··· DATA TO PROCESS ···

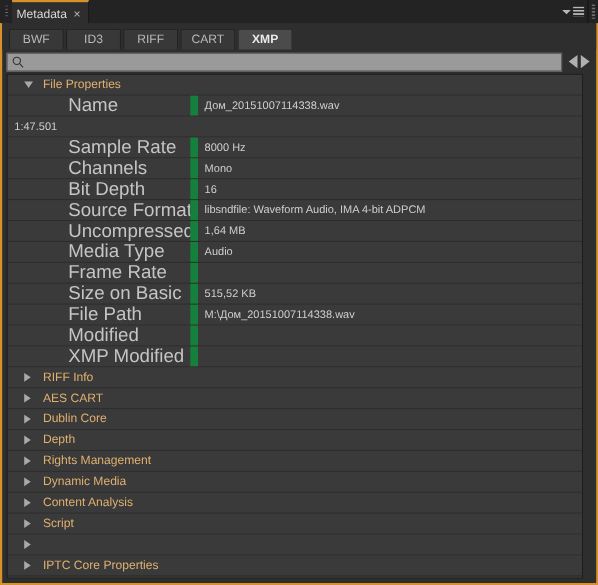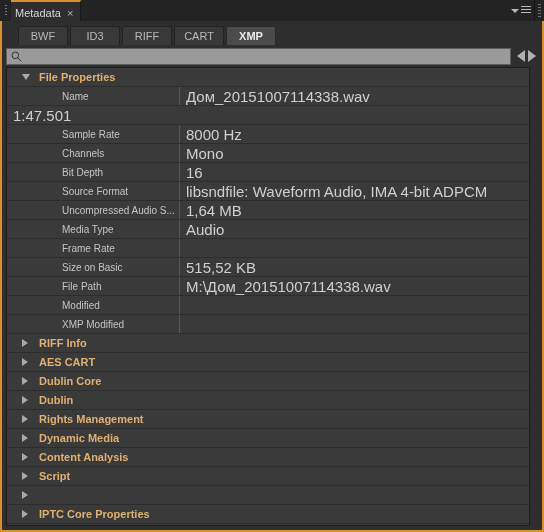--- a/index.html
+++ b/index.html
@@ -128,7 +128,7 @@
     height: 24px;
     display: flex;
     align-items: flex-end;
-    padding-left: 16px;
+    padding-left: 6px;
     background: #2e2e2e;
     box-sizing: border-box;
   }

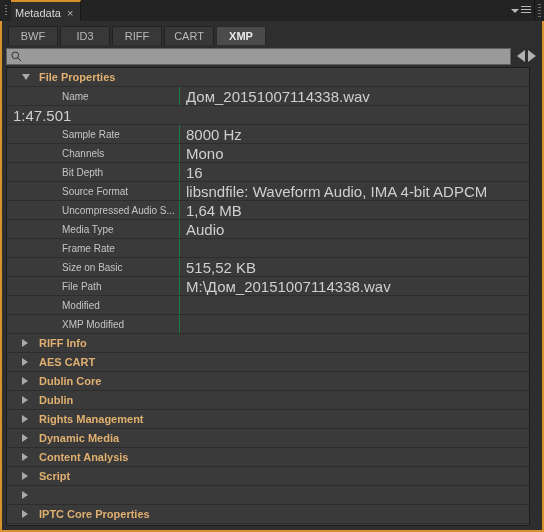--- a/index.html
+++ b/index.html
@@ -246,7 +246,7 @@
   .grp-title {
     margin-left: 18px;
     color: #e0b070;
-    font-weight: bold;
+    font-weight: normal;
     font-size: 11px;
     white-space: nowrap;
   }

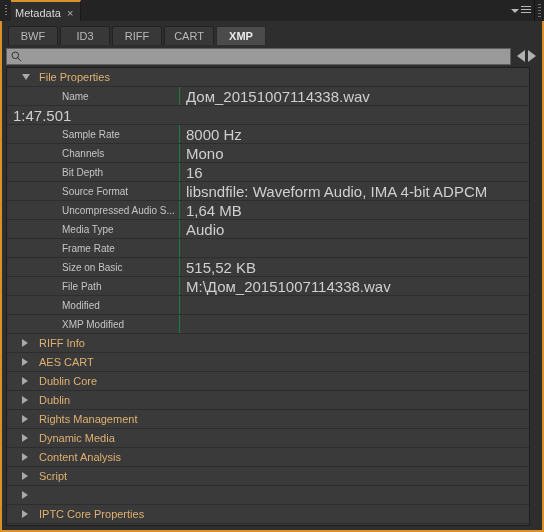--- a/index.html
+++ b/index.html
@@ -267,9 +267,9 @@
     align-items: center;
     padding-left: 55px;
     box-sizing: border-box;
-    border-right: 1px solid #15803d;
+    border-right: 7px solid #15803d;
     color: #c5c5c5;
-    font-size: 10px;
+    font-size: 17px;
     white-space: nowrap;
     overflow: hidden;
     text-align: right;

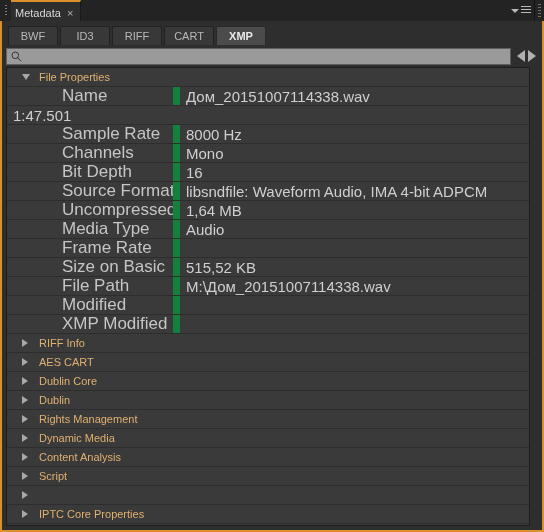--- a/index.html
+++ b/index.html
@@ -281,7 +281,7 @@
     padding-left: 6px;
     box-sizing: border-box;
     color: #cfcfcf;
-    font-size: 15px;
+    font-size: 10px;
     white-space: nowrap;
     overflow: hidden;
   }

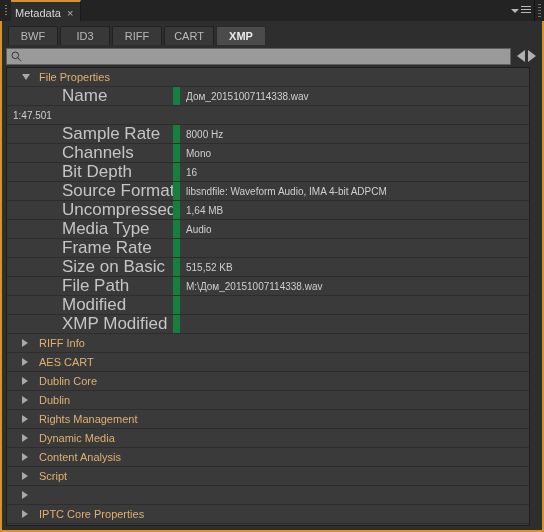--- a/index.html
+++ b/index.html
@@ -424,7 +424,7 @@
       </div>
       <div class="grp-header">
         <span class="tri closed"></span>
-        <span class="grp-title">Dublin</span>
+        <span class="grp-title">Depth</span>
       </div>
       <div class="grp-header">
         <span class="tri closed"></span>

···

Wherever the word "solid" appears in the entries above, copy that whole line.

*RESPONSE AREA*
-    border-right: 1px solid #15803d;
+    border-right: 7px solid #15803d;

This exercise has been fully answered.